The relations layer reifies the relation itself as a node, INT31_IntertextualRelation, rather than attaching a direct property such as :related between expressions. In practice, the model represents a relation through a set of explicit triples, for example: INT31_IntertextualRelation → R24_hasRelatedEntity → F2_Expression A; INT31_IntertextualRelation → R24_hasRelatedEntity → F2_Expression B. In this pattern, the INT31_IntertextualRelation instance stands at the center, and each participating expression is connected to it via R24_hasRelatedEntity. This approach has several advantages: multiple entities like expressions and features can be associated with a single relation, substantiating claims of similarity; relations can be easily typed and qualified; and each can be explicitly identified as interpretation. In this way, the graph asserts that the relation is a scholarly claim, not a factual statement.

The ontological role of INT_Interpretation is to safeguard interpretive plurality. All textual features and relations in the model can be tied to an interpretation, effectively stating: this relation is asserted, not a fact. As in the other modules, all features are also linked to Wikidata QIDs wherever possible, and all assertions carry prov:wasDerivedFrom references. In this implementation, the sources for assertions are Wikidata QIDs, though they could equally point to scholarly publications or other references. Because interpretations are entities themselves, the graph can represent multiple interpretations of the same relation – concordant, divergent, or differently justified – without collapsing them into a single authoritative account. For literary studies, such pluralism is indispensable, since competing readings are not anomalies but constitutive of the field.

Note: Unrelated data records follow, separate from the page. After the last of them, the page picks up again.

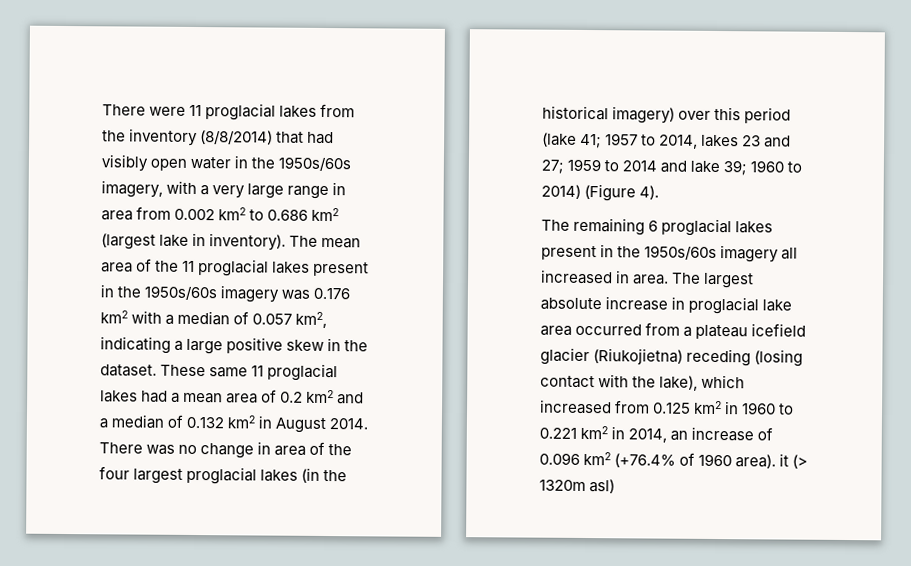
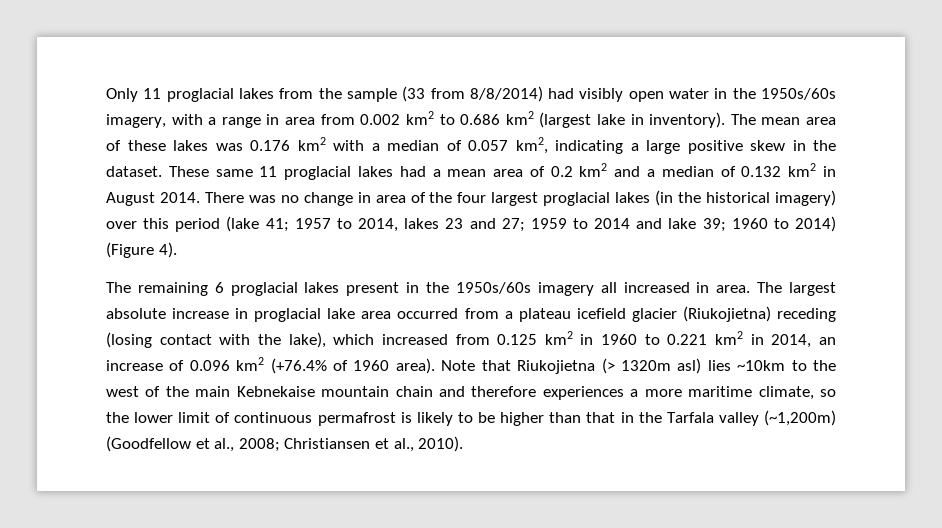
- There were 11 proglacial lakes from the inventory (8/8/2014) that had visibly open water in the 1950s/60s imagery, with a very large range in area from 0.002 km2 to 0.686 km2 (largest lake in inventory).
+ Only 11 proglacial lakes from the sample (33 from 8/8/2014) had visibly open water in the 1950s/60s imagery, with a range in area from 0.002 km2 to 0.686 km2 (largest lake in inventory).
- The mean area of the 11 proglacial lakes present in the 1950s/60s imagery was 0.176 km2 with a median of 0.057 km2, indicating a large positive skew in the dataset.
+ The mean area of these lakes was 0.176 km2 with a median of 0.057 km2, indicating a large positive skew in the dataset.
- The largest absolute increase in proglacial lake area occurred from a plateau icefield glacier (Riukojietna) receding (losing contact with the lake), which increased from 0.125 km2 in 1960 to 0.221 km2 in 2014, an increase of 0.096 km2 (+76.4% of 1960 area). it (> 1320m asl)
+ The largest absolute increase in proglacial lake area occurred from a plateau icefield glacier (Riukojietna) receding (losing contact with the lake), which increased from 0.125 km2 in 1960 to 0.221 km2 in 2014, an increase of 0.096 km2 (+76.4% of 1960 area). Note that Riukojietna (> 1320m asl) lies ~10km to the west of the main Kebnekaise mountain chain and therefore experiences a more maritime climate, so the lower limit of continuous permafrost is likely to be higher than that in the Tarfala valley (~1,200m) (Goodfellow et al., 2008; Christiansen et al., 2010).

(3.4) Mappings and Alignments

Although the data model is based on standards like CIDOC CRM, LRMoo, and INTRO, mapping and alignment remain essential to maximize interoperability. This part of the workflow focuses only on the classes and properties used in this data model, and especially on those central to the relations module.

In addition to the mappings between ECRM and CIDOC CRM, and between LRMoo, FRBRoo, and EFRBRoo (using OWL equivalence statements), the workflow incorporates external identifiers from the Virtual International Authority File (VIAF), the German National Library’s Integrated Authority File (GND), GeoNames, DBpedia, Schema.org, and Goodreads. It also establishes alignments – mainly using SKOS (Simple Knowledge Organization System) relations and OWL property chain axioms – with ontologies relevant to literary studies and the modeling of textual relations, including the Bibliographic Ontology (BIBO; D’Arcus & Giasson, 2008 ff.), the FRBR-aligned Bibliographic Ontology (FaBiO) as well as the Citation Typing Ontology (CiTO; both Peroni & Shotton, 2012), the Drama Corpora (DraCor) Ontology (Börner, n.d.), the GOLEM Ontology for Narrative and Fiction (Pianzola et al., 2024), the MiMoText Ontology (Hinzmann et al., 2024a, b), the OntoPoetry Ontology (POSTDATA, n.d.), and the Intertextuality Ontology (Horstmann et al., 2022 ff.). Further mappings are provided to more general ontologies such as the DCMI Metadata Terms (DCMI Usage Board, 2002 ff.), the Document Components Ontology (DoCo; Constantin et al., 2016), and the Friend of a Friend (FOAF) ontology (Brickley & Miller, 2004 ff.). A full table documenting all class and property alignments is available in the corresponding GitHub repository.

(4) Workflow

The workflow is implemented as five Python modules, which may run independently or as a pipeline (see Figure 4). Its design is deliberately modular to facilitate reuse and maintenance, and it is idempotent, meaning running a module again on the same inputs does not compromise data integrity. In the current implementation, the output is serialized in Turtle.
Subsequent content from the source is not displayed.